Top of Source data

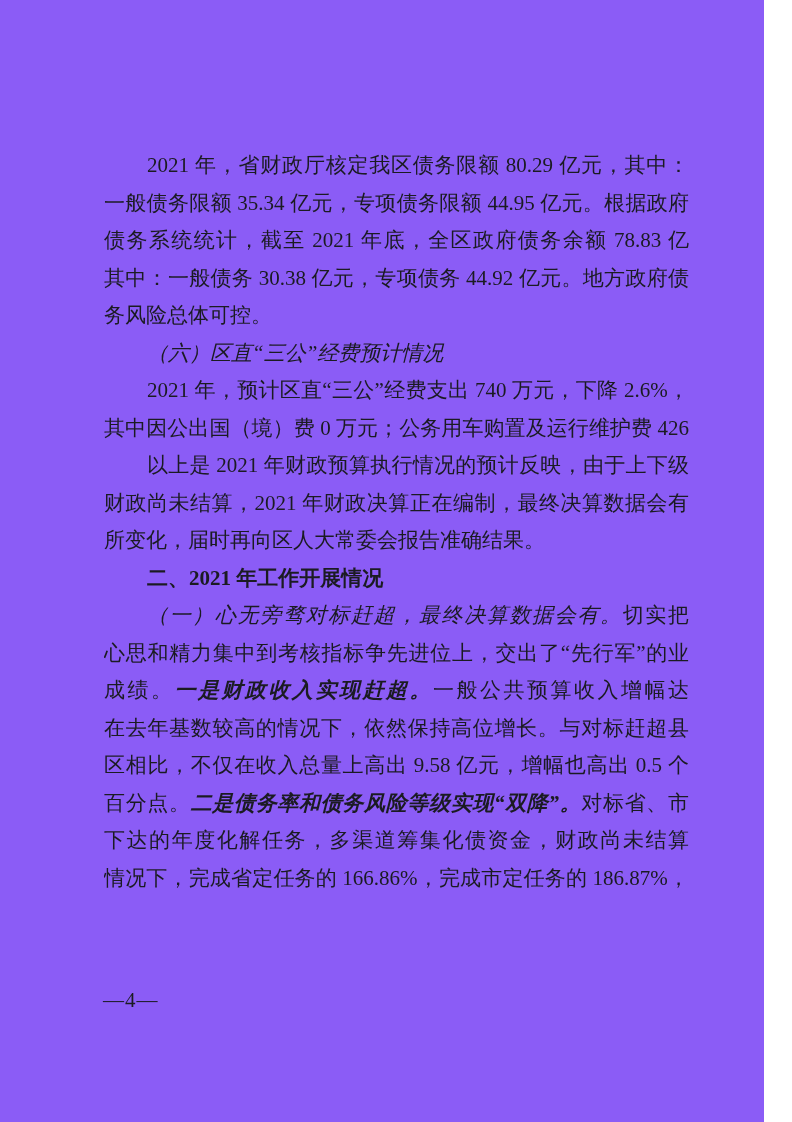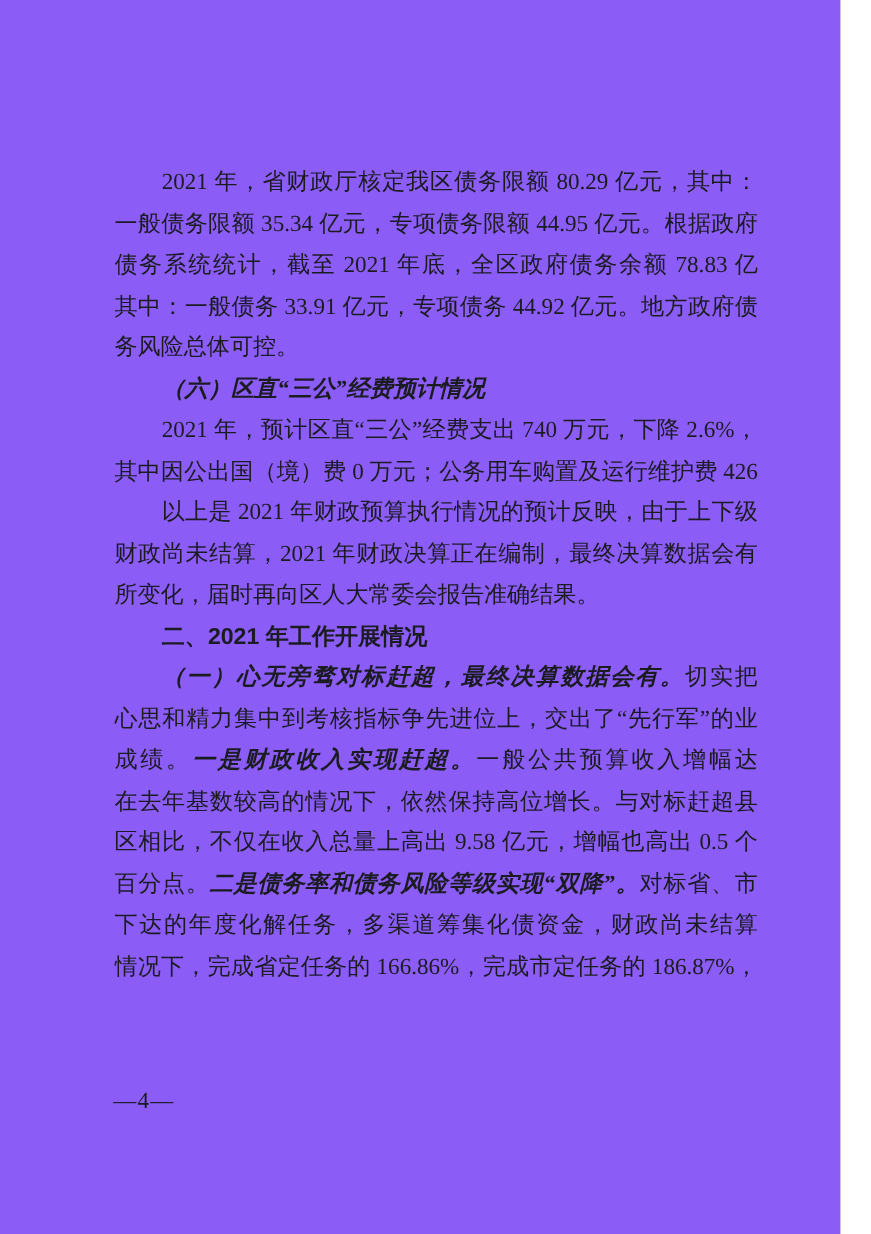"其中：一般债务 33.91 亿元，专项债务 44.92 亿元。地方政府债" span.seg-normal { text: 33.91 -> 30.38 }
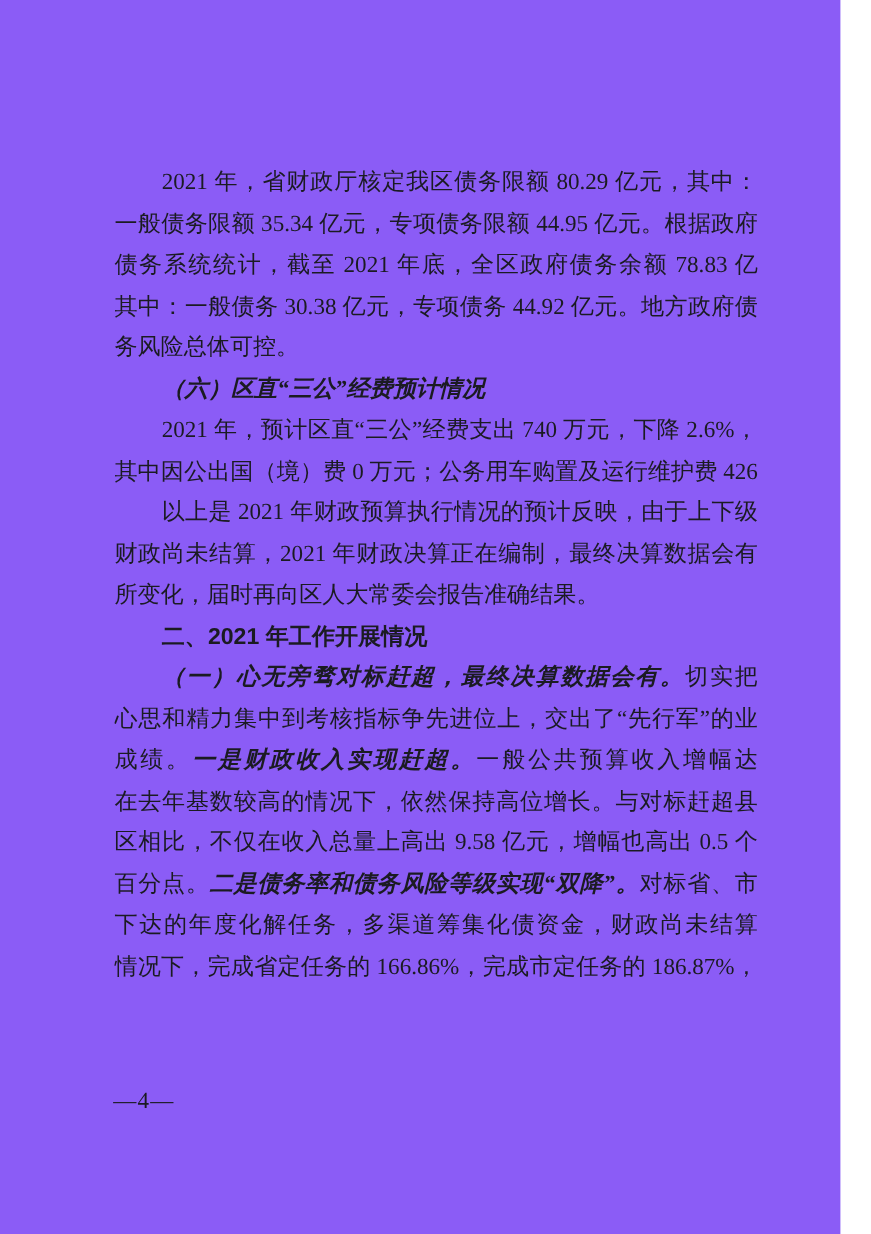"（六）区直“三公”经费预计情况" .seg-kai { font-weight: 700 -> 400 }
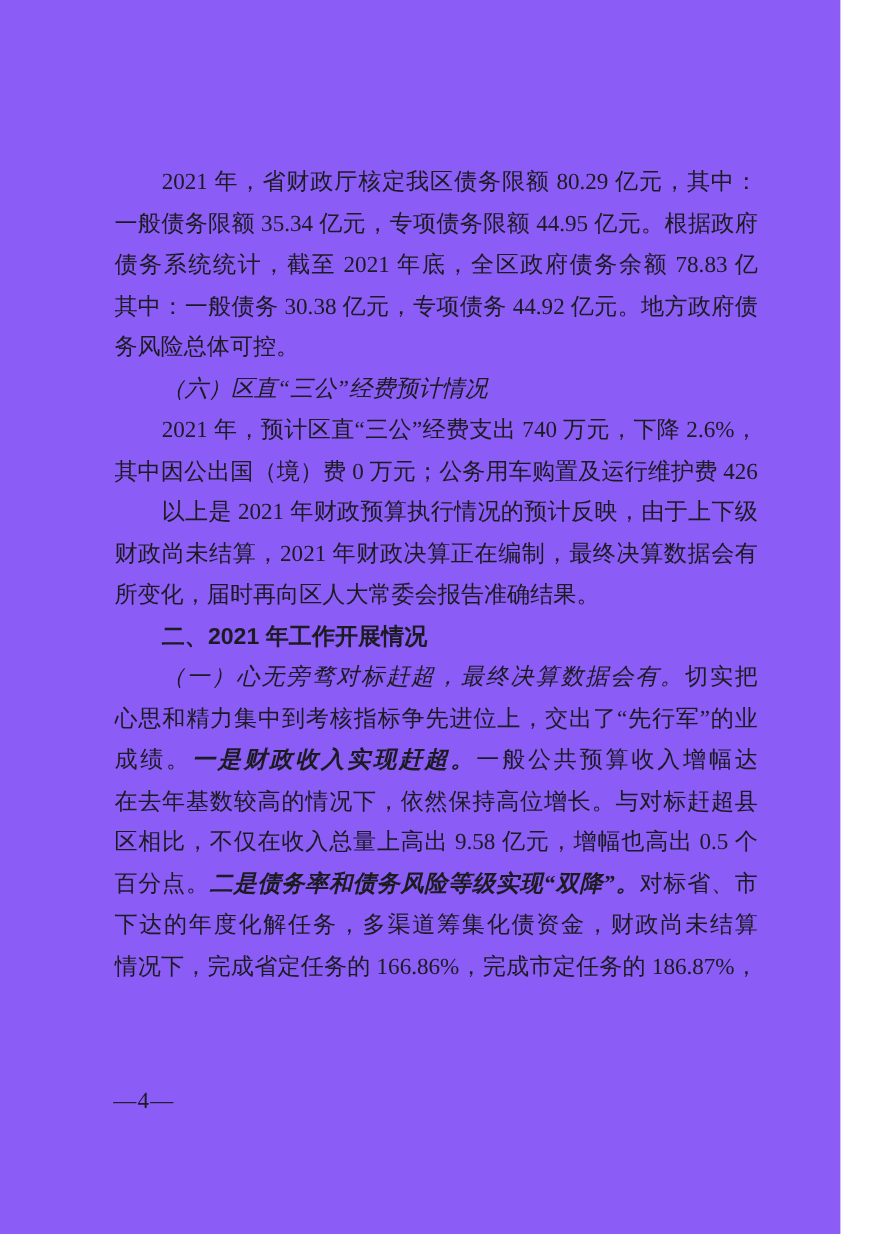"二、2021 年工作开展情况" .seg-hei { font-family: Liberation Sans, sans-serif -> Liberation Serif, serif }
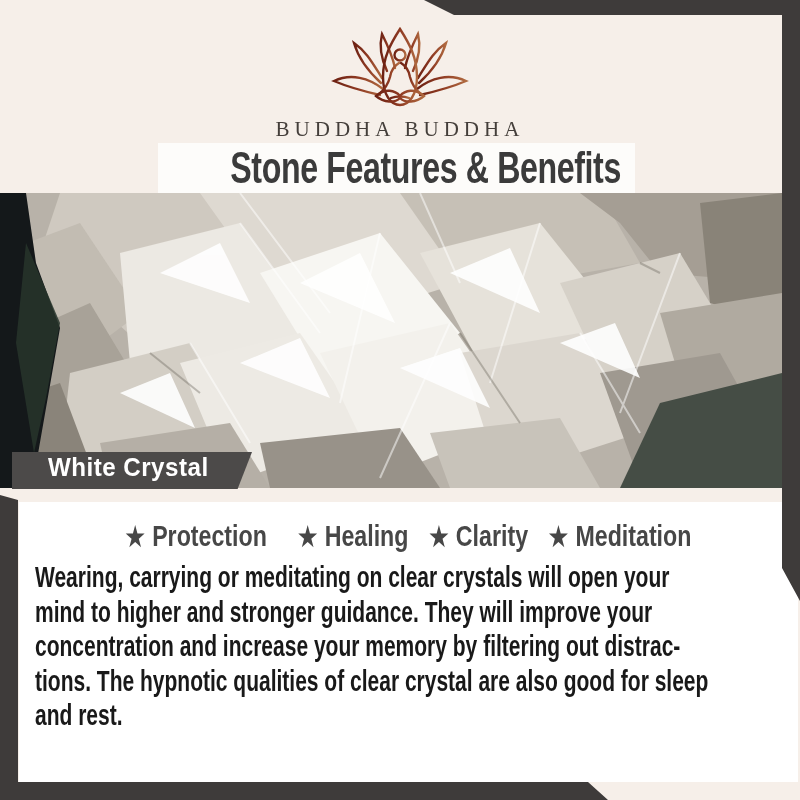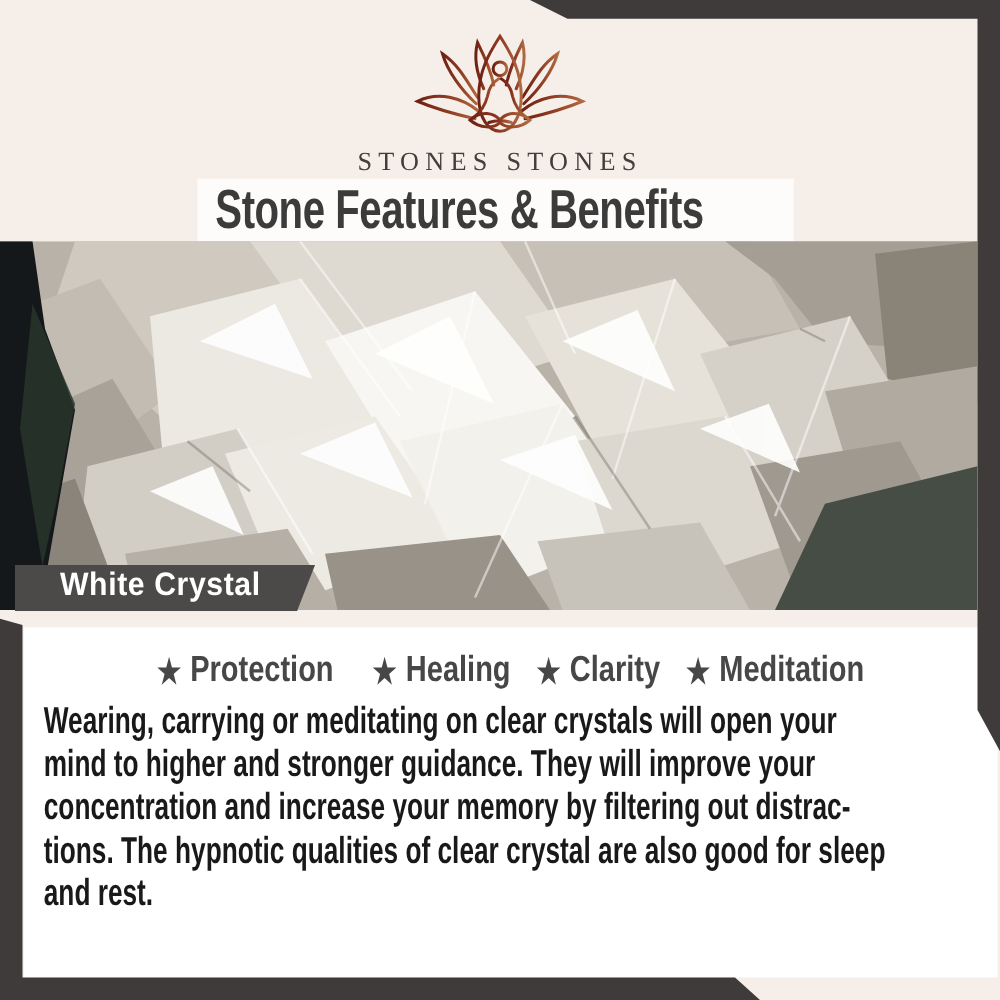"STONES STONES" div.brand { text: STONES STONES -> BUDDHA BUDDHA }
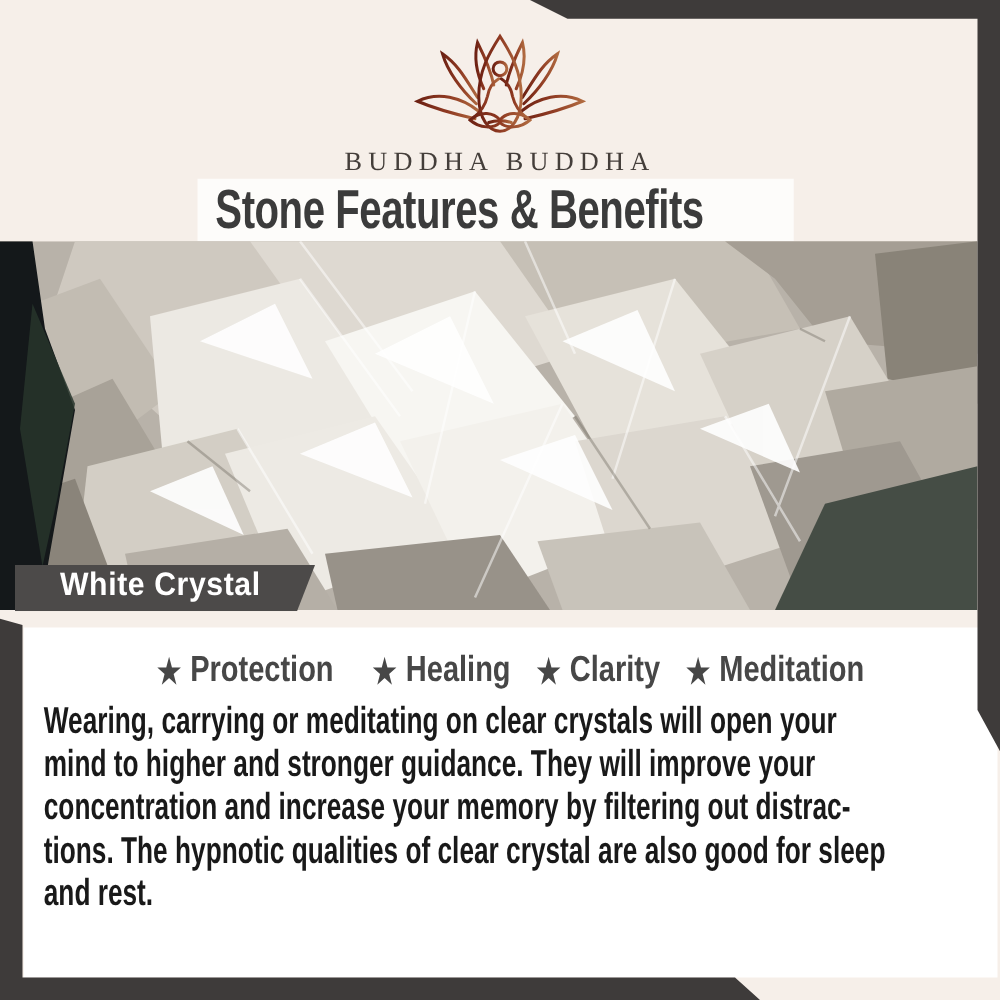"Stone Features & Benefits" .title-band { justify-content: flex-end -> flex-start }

Bottom of Source data

## Exercise goal
Copy the entries above verbatim. Pictures do not belong in the copy.

## Task solution
"其中：一般债务 33.91 亿元，专项债务 44.92 亿元。地方政府债" span.seg-normal { text: 33.91 -> 30.38 }
"（六）区直“三公”经费预计情况" .seg-kai { font-weight: 700 -> 400 }
"二、2021 年工作开展情况" .seg-hei { font-family: Liberation Sans, sans-serif -> Liberation Serif, serif }
"STONES STONES" div.brand { text: STONES STONES -> BUDDHA BUDDHA }
"Stone Features & Benefits" .title-band { justify-content: flex-end -> flex-start }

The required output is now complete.